Wednesday, December 21, 2011
yes, envy's my middle name
my friend dennis palumbo just published an article on the subject in psychology today. and what an embarrassing topic it is. believe me, i can envy just about anybody, depending on my mood, say the young, just because they've got so much to look forward to. us crusty old guys figure whatever they seek to do, we've done it better. once staying with a friend's daughter in seattle, i denigrated her work and that of her friends. she jumped all over me. and i realized what i was doing: ENVY.
since then, i've tried to catch myself, even enjoy the successes of others. one trick, i say to myself, now i don't have to do that, it's done. usually it stops me from trying to save the world or re-invent the wheel. i could, of course, build a better mouse-trap, and that's an option, depending on how interested i am. i used to covet the warmth and security of home and family. at night i'd walk the streets, look into kitchen windows, and see everybody having a great time. PROJECTION. my jealousy based on an assumption of the unreal, viewing whatever they have as lacking flies in the ointment.
today, i consider how much time and money all that is costing them. and i know the tensions in families all too well, my own had enough for four broods (nice word, that). take christmas, coming up this weekend. when we were little, we've be full of excitement, my mother's xmas eve ceremonies comforting, we'd listen to a recording of dicken's christmas carol and stuff ourselves with the candy my father had made. later, as we grew older, we became disenchanted, uneasy with the whole affair. ah, if only i still believed in santa claus!
and then there's sex. when i see a gorgeous woman with another man, i turn green, completely forgetting i'm looking at her as a goddess and not a real person. i forget how she had to color and tease that hair, how long it took for her nails to dry as the guy stewed, late for the theater. i totally ignore her bad moods, her demands for attention, and so on. some nights i do go to bed wishing i'd a lovely beside me. and in the morning i wipe my brow and thank god i'm alone. so much for coveting my neighbor's wife.
here is the article mentioned above. tough going in an insanely competitive environment. again, i say, wish for the victory of your buddies. they may carry you to the top: http://www.psychologytoday.com/blog/hollywood-the-couch/201112/envy
Tuesday, December 20, 2011
have you ever been haunted by a photograph?

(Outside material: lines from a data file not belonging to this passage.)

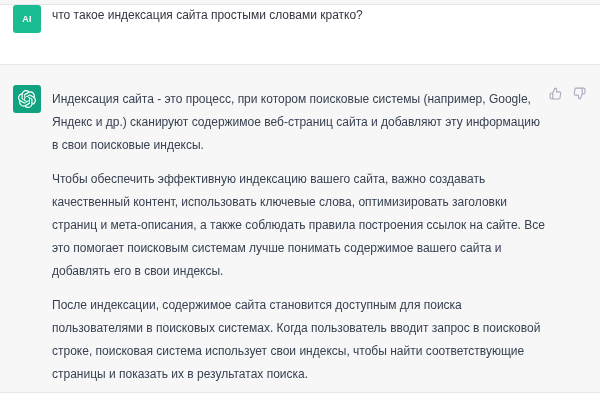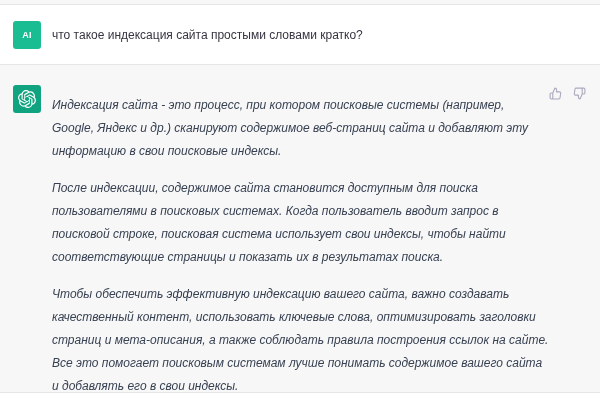--- a/index.html
+++ b/index.html
@@ -26,7 +26,7 @@
   .edge-bottom{flex:1 1 auto;}
   .user-row{
     height:60px;flex:none;
-    display:flex;align-items:center;
+    display:flex;
     padding-left:13px;
     border-bottom:1px solid var(--border);
   }

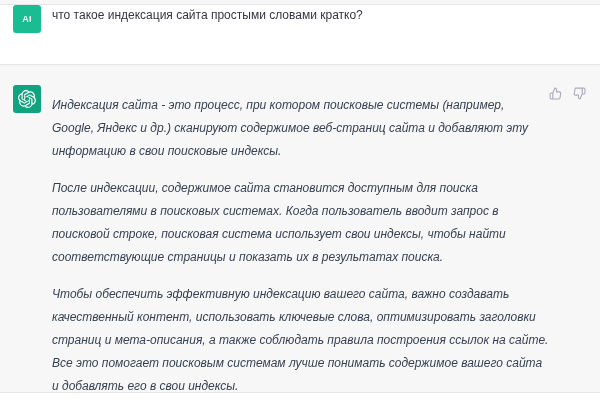--- a/index.html
+++ b/index.html
@@ -55,7 +55,7 @@
   }
   .user-text{line-height:20px;color:#343541;}
   .assistant-text{width:497px;margin-top:-5px;}
-  .assistant-text p{margin:14px 0 11px 0;font-style:italic;}
+  .assistant-text p{margin:8px 0 11px 0;}
   .actions{
     position:absolute;
     top:21px;right:13px;

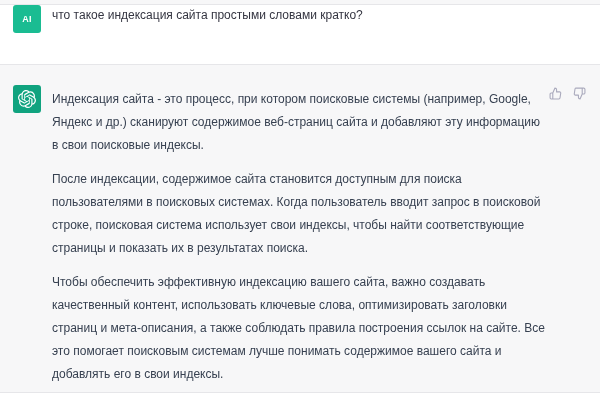--- a/index.html
+++ b/index.html
@@ -89,8 +89,8 @@
     </div>
     <div class="msg-text assistant-text">
       <p>Индексация сайта - это процесс, при котором поисковые системы (например, Google, Яндекс и др.) сканируют содержимое веб-страниц сайта и добавляют эту информацию в свои поисковые индексы.</p>
+      <p>Чтобы обеспечить эффективную индексацию вашего сайта, важно создавать качественный контент, использовать ключевые слова, оптимизировать заголовки страниц и мета-описания, а также соблюдать правила построения ссылок на сайте. Все это помогает поисковым системам лучше понимать содержимое вашего сайта и добавлять его в свои индексы.</p>
       <p>После индексации, содержимое сайта становится доступным для поиска пользователями в поисковых системах. Когда пользователь вводит запрос в поисковой строке, поисковая система использует свои индексы, чтобы найти соответствующие страницы и показать их в результатах поиска.</p>
-      <p>Чтобы обеспечить эффективную индексацию вашего сайта, важно создавать качественный контент, использовать ключевые слова, оптимизировать заголовки страниц и мета-описания, а также соблюдать правила построения ссылок на сайте. Все это помогает поисковым системам лучше понимать содержимое вашего сайта и добавлять его в свои индексы.</p>
     </div>
     <div class="actions">
       <button class="action-btn" type="button">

this is the one i mean. we all know the expression 'tip of the iceberg', yet do we really take it's significance into account? the captain of the titanic certainly didn't, nor did george armstrong custer at the battle of the little bighorn. my vanity creates more assumptions than stars in the galaxy, not to mention the universe. for example, i believed invading iraq a bad thing, the only possible result civil war. now that this war is 'officially' over, i'll have to reassess my position. after all, the price of gas dropping!
and afghanistan, where civilizations go to die? hmm, exceptions to the rule? maybe all those drone bombs killing people necessary steps in human evolution? am i being ironic? damn, i never know. some things i am pretty aware of. for example, when touring the teddy roosevelt house in new york, i heard the guide say americans don't know their own history. once i took a course in our revolution, and i didn't remember the colonies had three million people. no wonder the british had a fight on their hands. and did a million citizens move to canada after it was over? somewhere i read that.
does my ignorance matter? that's the big question. so far i've gotten thru life without knowing what the hell E equals MC squared means. and if i'm sailing the ocean of thought, what dangers lie in the deep? true, i do believe as things begin, so do they go. a revolt in violence creates a violent new society, whereas a peaceful one, say new zealand, doesn't lead to a lot of blood-letting. can i see like the author of the rational optimist the whole of human society progressing, even as individuals suffer? and when does bowing to complexity, not allow us t0 cut the gordian knot?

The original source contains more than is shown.